# LINEAR ALGEBRA: What is the relationship between ||y||^2 and y . x?

1. Nov 6, 2006

### VinnyCee

QUESTION (5.1, #30 -> Bretscher, O.):

Consider a subspace V of $$\mathbb{R}^n$$ and a vector $$\overrightarrow{x}$$ in $$\mathbb{R}^n$$. Let $$\overrightarrow{y}\,=\,proj_v\,\overrightarrow{x}$$. What is the relationship between the following quantities?

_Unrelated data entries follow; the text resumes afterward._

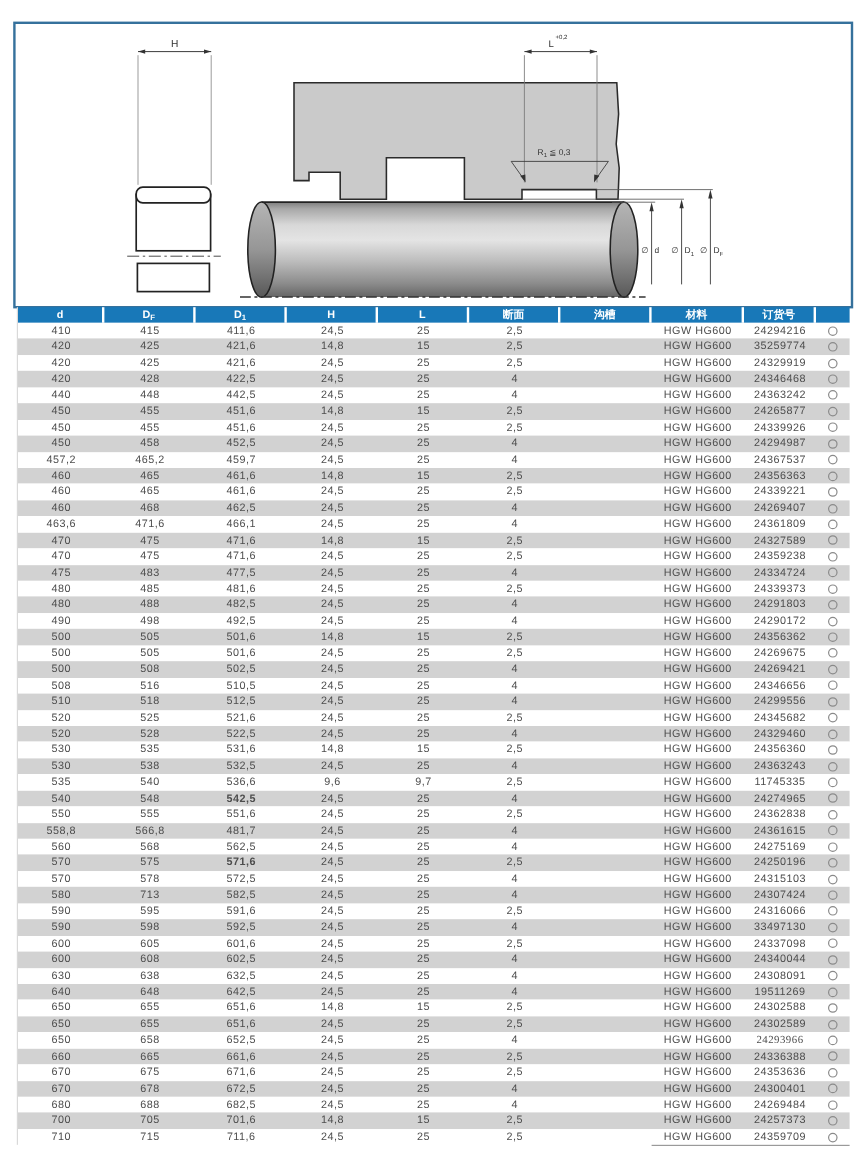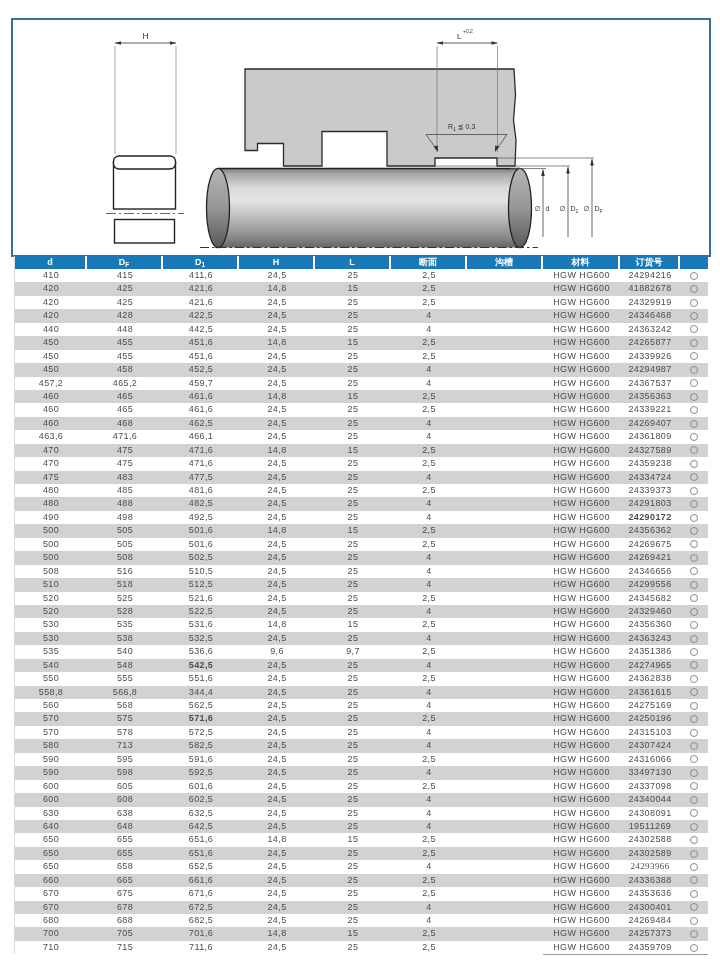--- a/index.html
+++ b/index.html
@@ -150,21 +150,21 @@
         </div>
         <div class="tr even">
           <div class="td" style="width: 72px;">420</div>
           <div class="td" style="width: 76px;">425</div>
           <div class="td" style="width: 76px;">421,6</div>
           <div class="td" style="width: 76px;">14,8</div>
           <div class="td" style="width: 76px;">15</div>
           <div class="td" style="width: 76px;">2,5</div>
           <div class="td" style="width: 76px;"></div>
           <div class="td" style="width: 77px;">HGW HG600</div>
-          <div class="td" style="width: 60px;">41882678</div>
+          <div class="td" style="width: 60px;">35259774</div>
           <div class="td marker" style="width: 28px;">
             <span class="circle"></span>
           </div>
         </div>
         <div class="tr odd">
           <div class="td" style="width: 72px;">420</div>
           <div class="td" style="width: 76px;">425</div>
           <div class="td" style="width: 76px;">421,6</div>
           <div class="td" style="width: 76px;">24,5</div>
           <div class="td" style="width: 76px;">25</div>
@@ -388,21 +388,21 @@
         </div>
         <div class="tr odd">
           <div class="td" style="width: 72px;">490</div>
           <div class="td" style="width: 76px;">498</div>
           <div class="td" style="width: 76px;">492,5</div>
           <div class="td" style="width: 76px;">24,5</div>
           <div class="td" style="width: 76px;">25</div>
           <div class="td" style="width: 76px;">4</div>
           <div class="td" style="width: 76px;"></div>
           <div class="td" style="width: 77px;">HGW HG600</div>
-          <div class="td" style="width: 60px; font-weight: bold;">24290172</div>
+          <div class="td" style="width: 60px;">24290172</div>
           <div class="td marker" style="width: 28px;">
             <span class="circle"></span>
           </div>
         </div>
         <div class="tr even">
           <div class="td" style="width: 72px;">500</div>
           <div class="td" style="width: 76px;">505</div>
           <div class="td" style="width: 76px;">501,6</div>
           <div class="td" style="width: 76px;">14,8</div>
           <div class="td" style="width: 76px;">15</div>
@@ -528,21 +528,21 @@
         </div>
         <div class="tr odd">
           <div class="td" style="width: 72px;">535</div>
           <div class="td" style="width: 76px;">540</div>
           <div class="td" style="width: 76px;">536,6</div>
           <div class="td" style="width: 76px;">9,6</div>
           <div class="td" style="width: 76px;">9,7</div>
           <div class="td" style="width: 76px;">2,5</div>
           <div class="td" style="width: 76px;"></div>
           <div class="td" style="width: 77px;">HGW HG600</div>
-          <div class="td" style="width: 60px;">24351386</div>
+          <div class="td" style="width: 60px;">11745335</div>
           <div class="td marker" style="width: 28px;">
             <span class="circle"></span>
           </div>
         </div>
         <div class="tr even">
           <div class="td" style="width: 72px;">540</div>
           <div class="td" style="width: 76px;">548</div>
           <div class="td" style="width: 76px; font-weight: bold;">542,5</div>
           <div class="td" style="width: 76px;">24,5</div>
           <div class="td" style="width: 76px;">25</div>
@@ -564,21 +564,21 @@
           <div class="td" style="width: 76px;"></div>
           <div class="td" style="width: 77px;">HGW HG600</div>
           <div class="td" style="width: 60px;">24362838</div>
           <div class="td marker" style="width: 28px;">
             <span class="circle"></span>
           </div>
         </div>
         <div class="tr even">
           <div class="td" style="width: 72px;">558,8</div>
           <div class="td" style="width: 76px;">566,8</div>
-          <div class="td" style="width: 76px;">344,4</div>
+          <div class="td" style="width: 76px;">481,7</div>
           <div class="td" style="width: 76px;">24,5</div>
           <div class="td" style="width: 76px;">25</div>
           <div class="td" style="width: 76px;">4</div>
           <div class="td" style="width: 76px;"></div>
           <div class="td" style="width: 77px;">HGW HG600</div>
           <div class="td" style="width: 60px;">24361615</div>
           <div class="td marker" style="width: 28px;">
             <span class="circle"></span>
           </div>
         </div>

$$||\overrightarrow{y}||^2$$ and $$\overrightarrow{y}\,\cdot\,\overrightarrow{x}$$

My work so far:

I only know this for sure...

$$||\overrightarrow{y}||\,\leq\,||\overrightarrow{x}||\,\iff\,\overrightarrow{x}\,\in\,V$$

2. Nov 6, 2006

### quasar987

I assume $\hat{v}$ is a unit vector? Then $\vec{y}=(\vec{x}\cdot \hat{v})\hat{v}$. I think this "substitution" is a good place to start.

3. Nov 6, 2006

### VinnyCee

Ok, I use that version and write:

$$\,\left[\left(\overrightarrow{v}\,\cdot\,\overrightarrow{x}\right)\,\overrightarrow{v}\right]\,\cdot\,\left[\left(\overrightarrow{v}\,\cdot\,\overrightarrow{x}\right)\,\overrightarrow{v}\right]\,$$

$$\left[\left(\overrightarrow{v}\,\cdot\,\overrightarrow{x}\right)\,\overrightarrow{v}\right]\,\cdot\,\overrightarrow{x}$$

This is two equations in two variables.

Is the second one equal to zero?

Last edited: Nov 6, 2006
4. Nov 6, 2006

### quasar987

write the squared norm of y as $||\vec{y}||^2=\vec{y}\cdot\vec{y}$.

and simplify <y,x> a little also.

the relationship should become clear.

(Why would you think the second one equals to zero?)

5. Nov 6, 2006

### VinnyCee

The squared norm of y is $$||\,\left(\overrightarrow{v}\,\cdot\,\overrightarrow{x}\right)^2\,\overrightarrow{v}^2\,||$$?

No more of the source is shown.